Configuration Fileconfig.yaml
# DocLayNet Document Layout Analysis Configuration
# Based on Pfitzmann et al., KDD 2022
annotation_task_name: "DocLayNet Document Layout Analysis"
task_dir: "."
data_files:
- "sample-data.json"
item_properties:
id_key: "id"
text_key: "image_url"
context_key: "document_type"
user_config:
allow_all_users: true
annotation_schemes:
- annotation_type: "text"
name: "bounding_boxes"
description: "Draw bounding boxes around each document layout element (format: element_type,x,y,width,height per line)"
- annotation_type: "multiselect"
name: "element_types"
description: "Select all layout element types present in this document page"
labels:
- name: "Caption"
tooltip: "Captions for figures, tables, or other floats"
- name: "Footnote"
tooltip: "Footnotes at the bottom of the page"
- name: "Formula"
tooltip: "Mathematical formulas or equations"
- name: "List-item"
tooltip: "Individual items in bulleted or numbered lists"
- name: "Page-footer"
tooltip: "Footer content (page numbers, running text at bottom)"
- name: "Page-header"
tooltip: "Header content (running titles, section info at top)"
- name: "Picture"
tooltip: "Images, diagrams, charts, or other visual elements"
- name: "Section-header"
tooltip: "Section or subsection headings"
- name: "Table"
tooltip: "Tabular data structures"
- name: "Text"
tooltip: "Regular paragraph text or body content"
- name: "Title"
tooltip: "Document title or major heading"

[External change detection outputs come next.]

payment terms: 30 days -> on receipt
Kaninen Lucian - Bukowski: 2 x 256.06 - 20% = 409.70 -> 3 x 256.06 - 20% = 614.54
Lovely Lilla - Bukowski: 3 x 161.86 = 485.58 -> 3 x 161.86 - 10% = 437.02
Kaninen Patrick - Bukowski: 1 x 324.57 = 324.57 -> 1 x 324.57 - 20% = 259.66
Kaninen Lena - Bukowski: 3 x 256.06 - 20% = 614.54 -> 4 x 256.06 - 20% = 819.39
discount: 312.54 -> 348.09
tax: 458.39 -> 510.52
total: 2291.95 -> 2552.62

- annotation_type: "radio"
name: "document_category"
description: "What category best describes this document?"
labels:
- name: "financial_report"
tooltip: "Annual reports, earnings, financial statements"
- name: "scientific_paper"
tooltip: "Research papers, journal articles"
- name: "legal_document"
tooltip: "Contracts, patents, regulations"
- name: "manual"
tooltip: "Technical manuals, user guides"
- name: "government"
tooltip: "Government publications, policy documents"
- name: "other"
tooltip: "Documents not fitting the above categories"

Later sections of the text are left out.